Les femmes plébiscitent, plus encore que les hommes, des aménagements de la part des employeurs facilitant la vie des jeunes parents. Crédit : mammamaart / Getty Images
Anthony Contat, membre du bureau national de l’Association nationale des DRH (directeurs ou directrices des ressources humaines) et président de l’ANDRH Rhône et Ain, estime que face à ces attentes, les DRH doivent « accompagner les mentalités ». Selon lui, certaines représentations demeurent ancrées chez les managers et les dirigeants d’entreprise, qui voient le fait d'avoir un enfant comme pouvant entraver la carrière professionnelle. « On avance assez lentement sur le sujet de la parentalité », juge-t-il. Les salariés, eux, expriment « une attente globale de flexibilité », constate Anthony Contat. « L’entreprise doit être en capacité d’individualiser un minimum le temps de travail et l’organisation du travail. Il y a un tel niveau de contraintes avec l’arrivée d’un enfant au sein d’un couple qu’il faut proposer, au sein des entreprises, des solutions à tiroir, en particulier pour les femmes, qui sont les plus confrontées à des difficultés et qui risquent d’être bloquées dans leur carrière. Nous avons intérêt à prendre en compte ces sujets parce que nous voulons conserver nos salariés et parce qu’il existe toujours des difficultés de recrutement. »
L’anxiété face à l’état du monde incite certains actifs à reporter leurs projets d’enfant
Les actifs âgés de 18 à 39 ans sont 40 % à avoir reporté ou envisagé de reporter un projet d’enfant, 11 points de plus que pour l’ensemble des actifs interrogés dans l’enquête « Le travail en transitions ». Dans le débat public, des voix revendiquent de renoncer à leur projet d’enfant, notamment par crainte d’un avenir assombri par la crise climatique ou par des considérations géopolitiques, un motif également invoqué par 5 % des actifs interrogés par Elabe qui ont reporté ou envisagé de reporter un projet d’enfant.

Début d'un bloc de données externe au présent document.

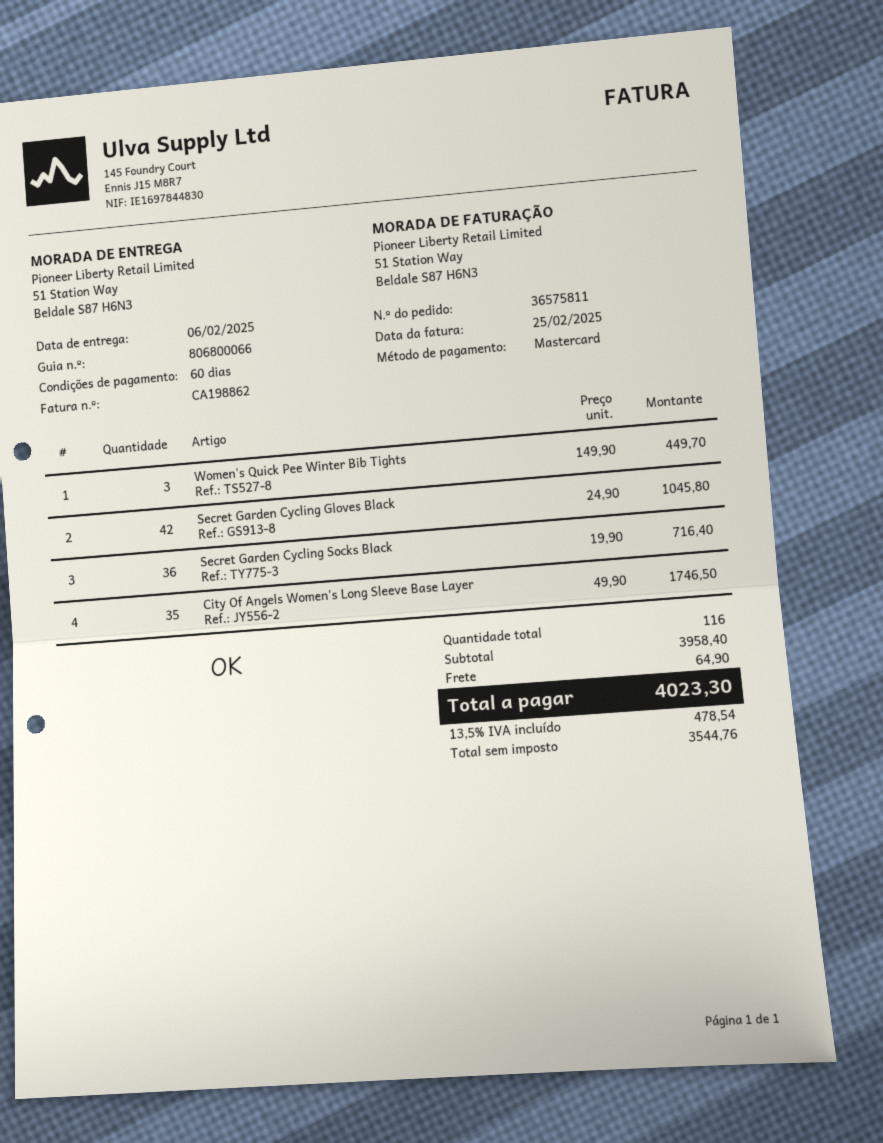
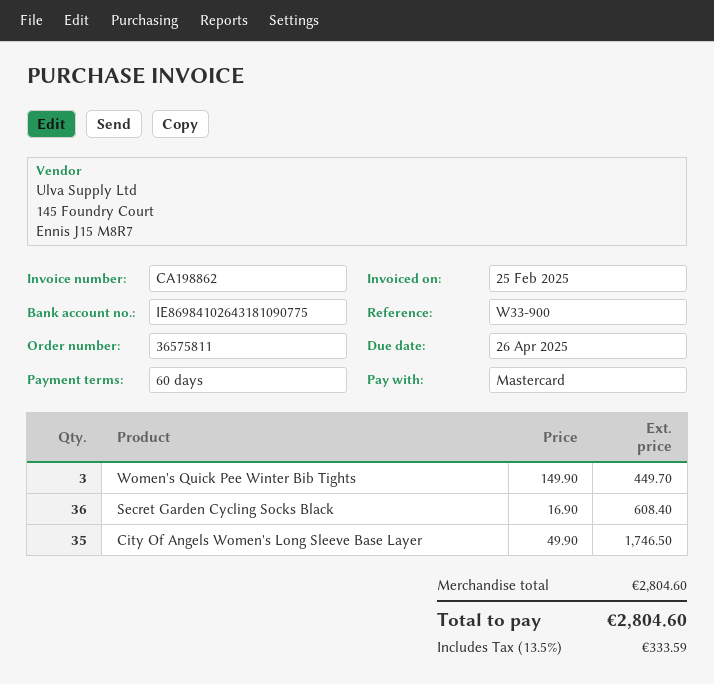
Secret Garden Cycling Gloves Black: 42 x 24.90 = 1045.80 -> none
Secret Garden Cycling Socks Black: 36 x 19.90 = 716.40 -> 36 x 16.90 = 608.40
subtotal: 3958.40 -> 2804.60
shipping: 64.90 -> none
tax: 13.5% = 478.54 -> 13.5% = 333.59
total: 4023.30 -> 2804.60

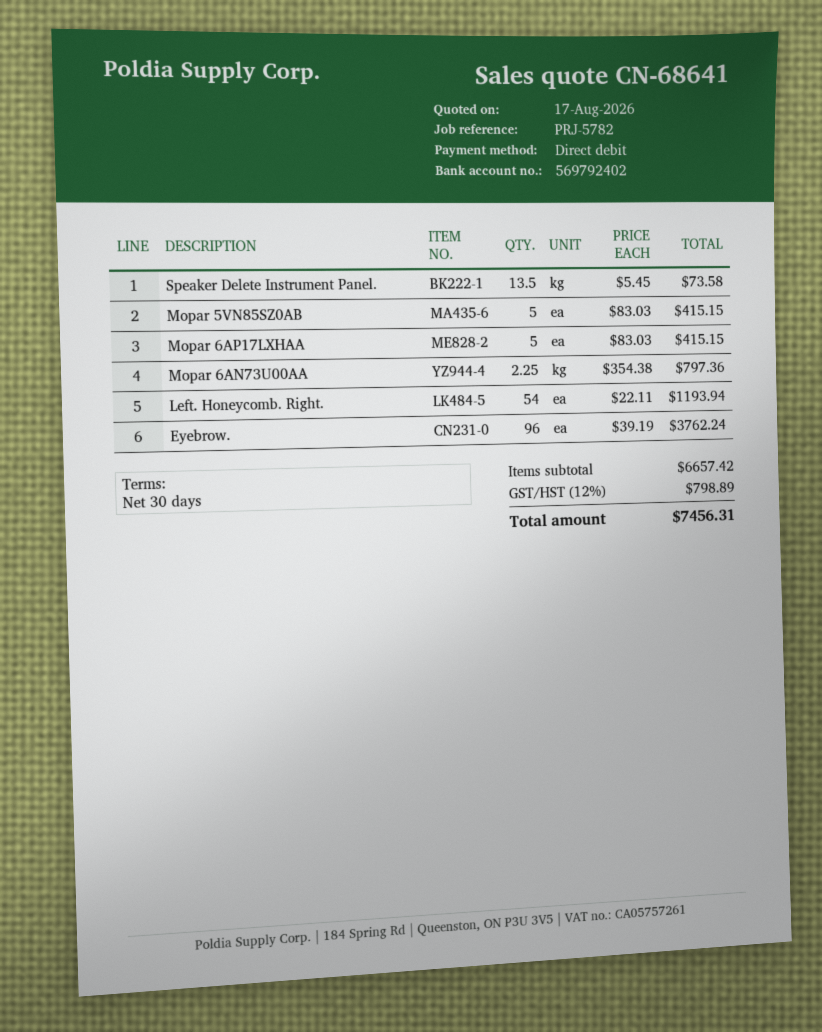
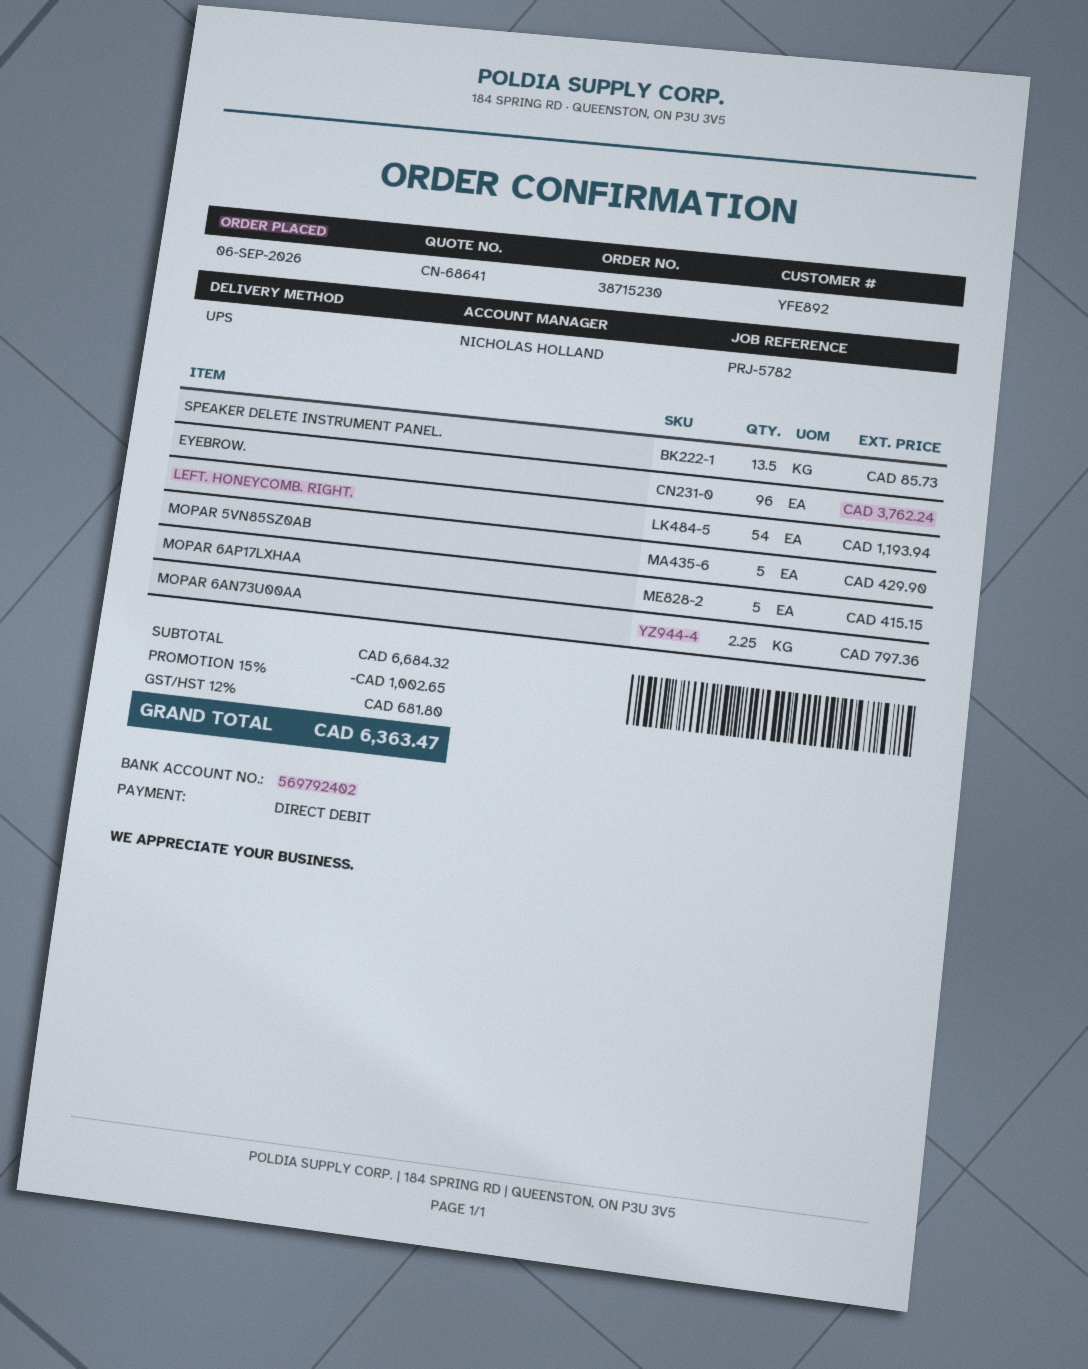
Speaker Delete Instrument Panel.: 13.5 for 73.58 -> 13.5 for 85.73
Mopar 5VN85SZ0AB: 5 for 415.15 -> 5 for 429.90
subtotal: 6657.42 -> 6684.32
discount: none -> 15% = 1002.65
tax: 12% = 798.89 -> 12% = 681.80
total: 7456.31 -> 6363.47

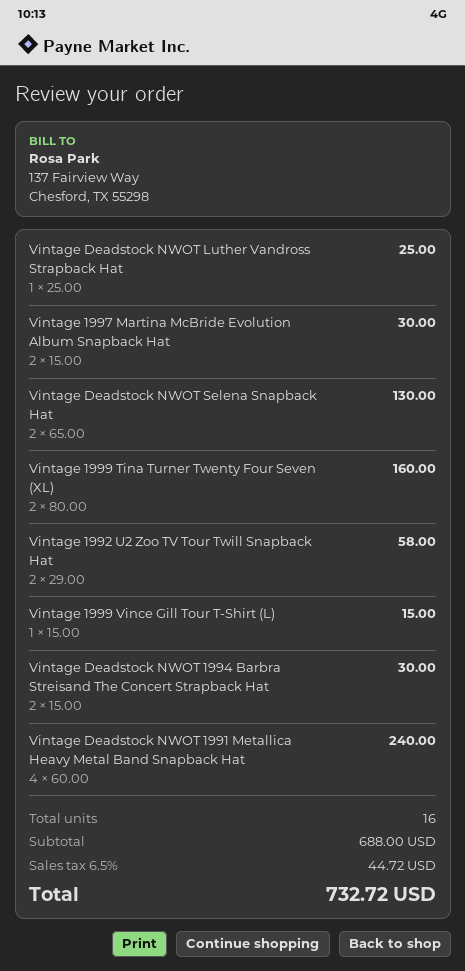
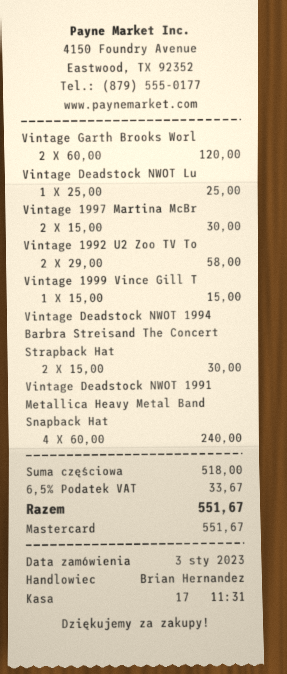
Vintage Deadstock NWOT Selena Snapback Hat: 2 x 65.00 = 130.00 -> none
Vintage 1999 Tina Turner Twenty Four Seven (XL): 2 x 80.00 = 160.00 -> none
Vintage Garth Brooks Worl: none -> 2 x 60.00 = 120.00
subtotal: 688.00 -> 518.00
tax: 6.5% = 44.72 -> 6.5% = 33.67
total: 732.72 -> 551.67

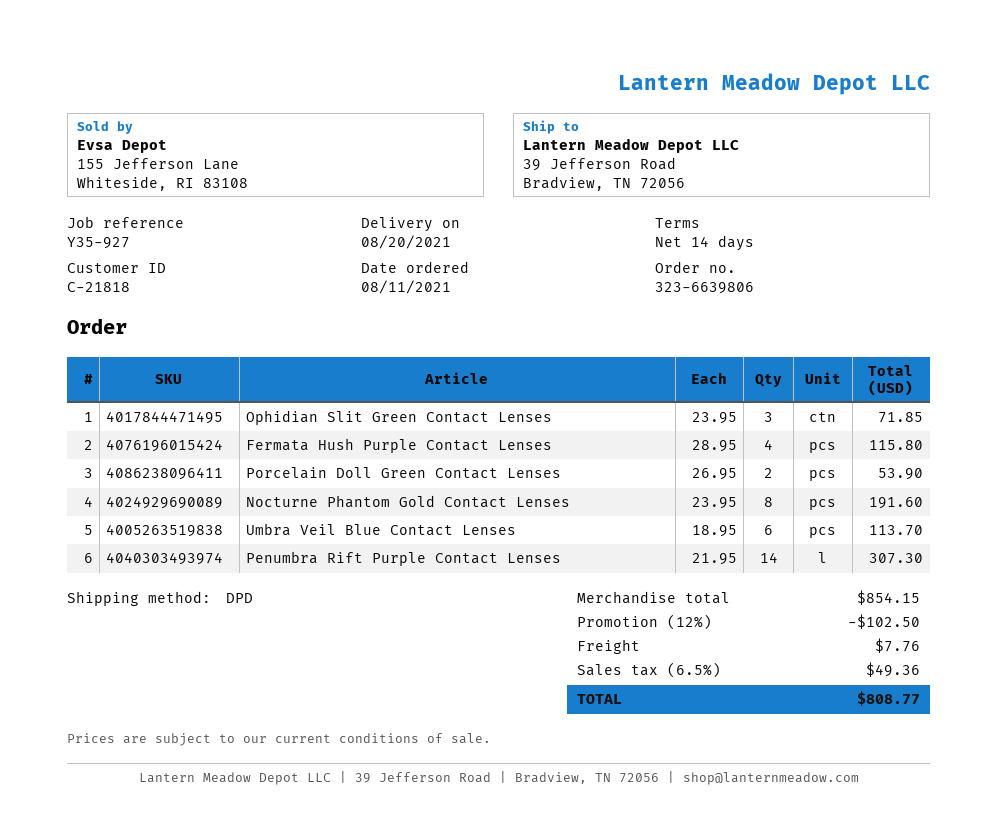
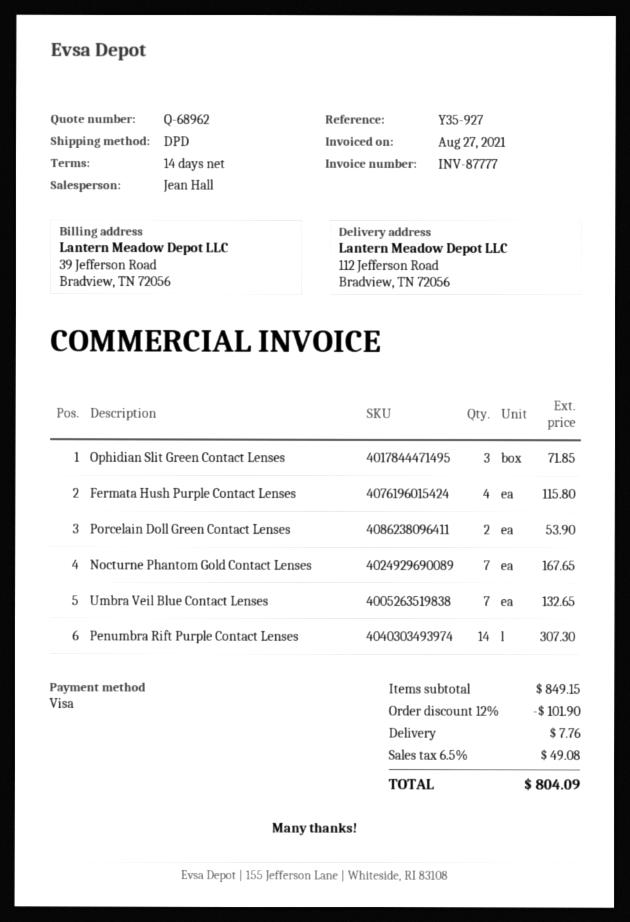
ship to: 39 Jefferson Road, Bradview, TN 72056 -> 112 Jefferson Road, Bradview, TN 72056
Nocturne Phantom Gold Contact Lenses: 8 for 191.60 -> 7 for 167.65
Umbra Veil Blue Contact Lenses: 6 for 113.70 -> 7 for 132.65
subtotal: 854.15 -> 849.15
discount: 12% = 102.50 -> 12% = 101.90
tax: 6.5% = 49.36 -> 6.5% = 49.08
total: 808.77 -> 804.09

Cela ne signifie pas pour autant que les évolutions constatées sur le plan démographique – baisse de la fécondité, âge plus tardif du premier enfant - traduisent une bascule vers une infécondité volontaire massive : « Les travaux scientifiques montrent qu’il existe toujours un écart entre les intentions de fécondité et les intentions réalisées : les gens ont moins d’enfants que ce qu’ils voudraient, notamment parce qu’ils reportent leurs projets d’enfants », pointe Marie-Caroline Compans. « Environ 5 % des personnes en couple et en âge de procréer déclarent ne pas vouloir d’enfant. Mais ce chiffre est une photographie à une période donnée, et la part des personnes qui disent de façon constante au cours de leur vie qu’elles ne veulent pas d’enfants est certainement plus faible. Par ailleurs, il ne semble pas y avoir une augmentation de cette infécondité volontaire au cours du temps ».